[Edit tracking data]
**********
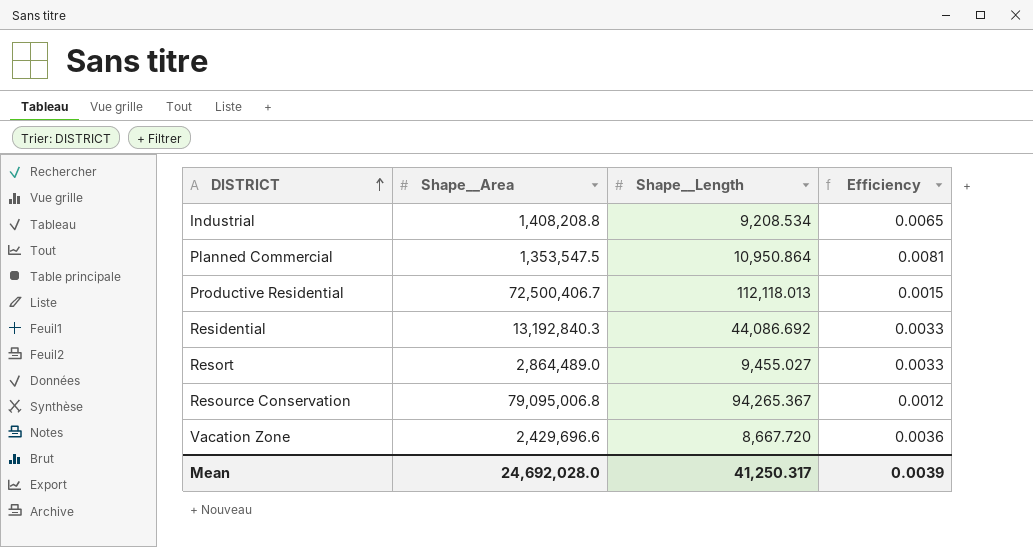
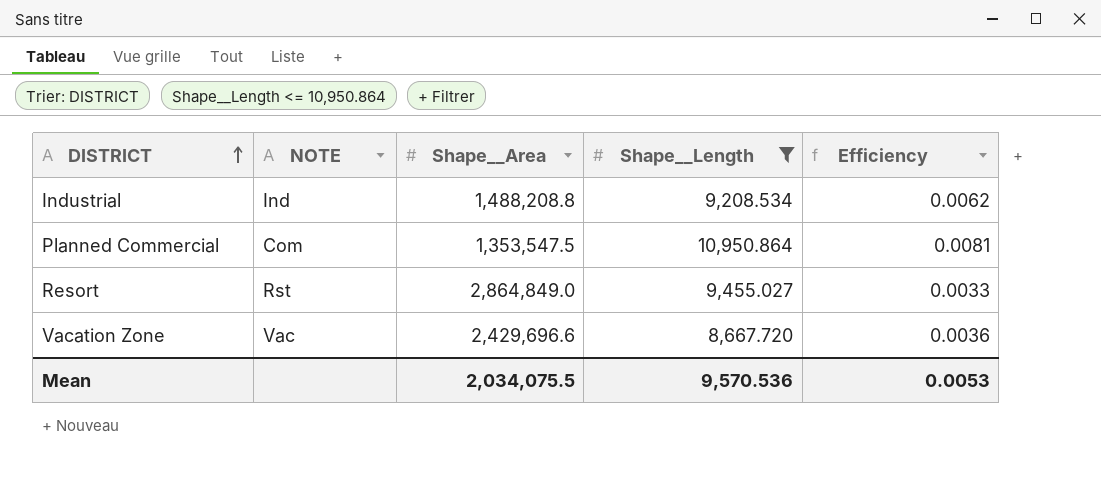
filter: none -> Shape__Length <= 10,950.864
column NOTE | position: none -> 2
Industrial | Shape__Area: 1,408,208.8 -> 1,488,208.8
Industrial | Efficiency: 0.0065 -> 0.0062
Resort | Shape__Area: 2,864,489.0 -> 2,864,849.0
Mean | Shape__Area: 24,692,028.0 -> 2,034,075.5
Mean | Shape__Length: 41,250.317 -> 9,570.536
Mean | Efficiency: 0.0039 -> 0.0053

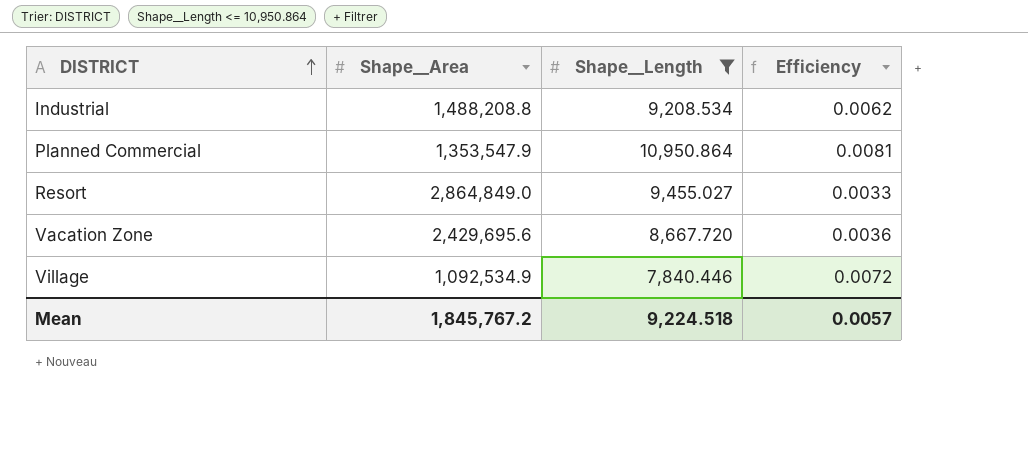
column NOTE | position: 2 -> none
Planned Commercial | Shape__Area: 1,353,547.5 -> 1,353,547.9
Vacation Zone | Shape__Area: 2,429,696.6 -> 2,429,695.6
row Village: none -> 1,092,534.9 | 7,840.446 | 0.0072
Mean | Shape__Area: 2,034,075.5 -> 1,845,767.2
Mean | Shape__Length: 9,570.536 -> 9,224.518
Mean | Efficiency: 0.0053 -> 0.0057

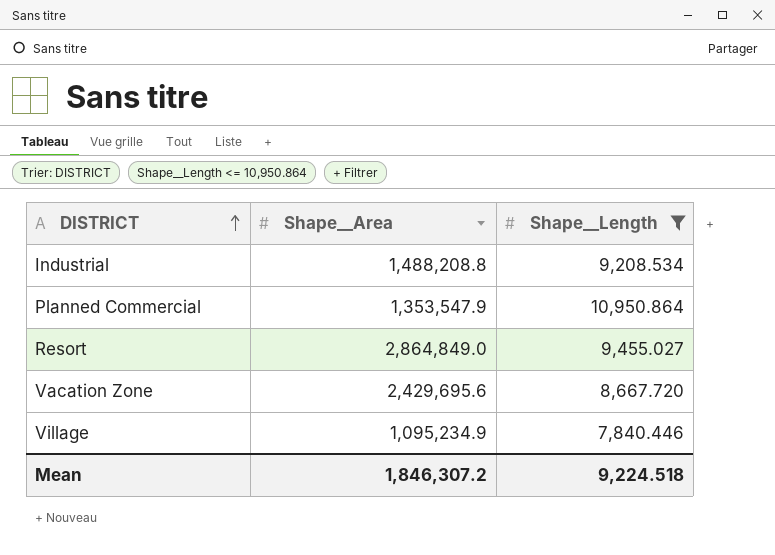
column Efficiency | formula: [Shape__Length] / [Shape__Area] -> none
Village | Shape__Area: 1,092,534.9 -> 1,095,234.9
Mean | Shape__Area: 1,845,767.2 -> 1,846,307.2

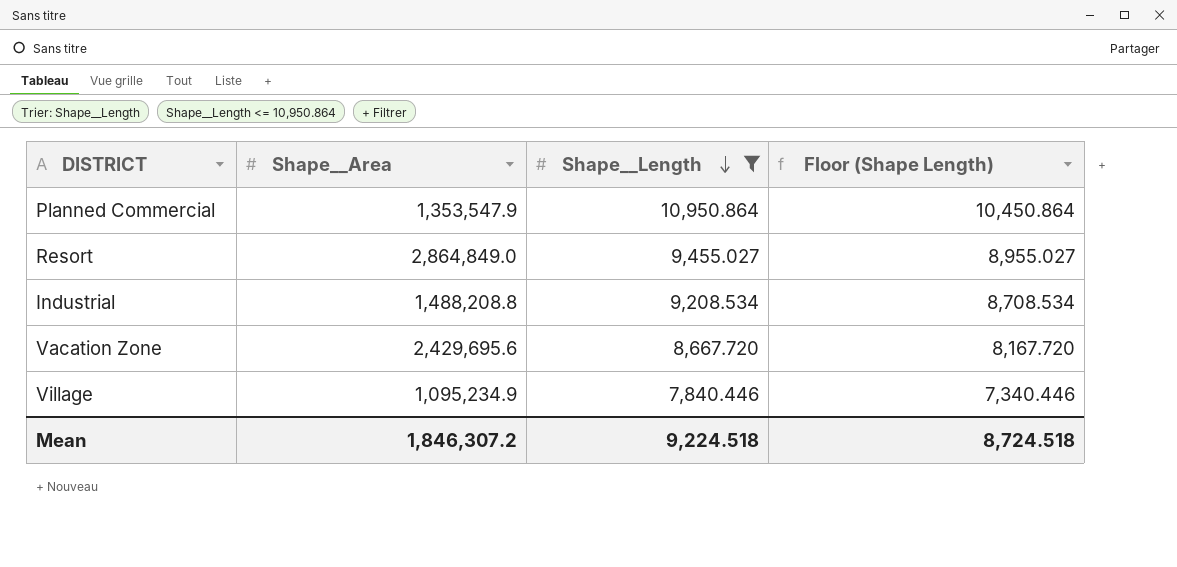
row order: DISTRICT ascending -> Shape__Length descending
column Floor (Shape Length) | formula: none -> [Shape__Length] - 500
**********
» PROBLEM:
Among the lines above, which hold the word "column"? Report each one.

» SOLUTION FOR THIS TASK:
column NOTE | position: none -> 2
column NOTE | position: 2 -> none
column Efficiency | formula: [Shape__Length] / [Shape__Area] -> none
column Floor (Shape Length) | formula: none -> [Shape__Length] - 500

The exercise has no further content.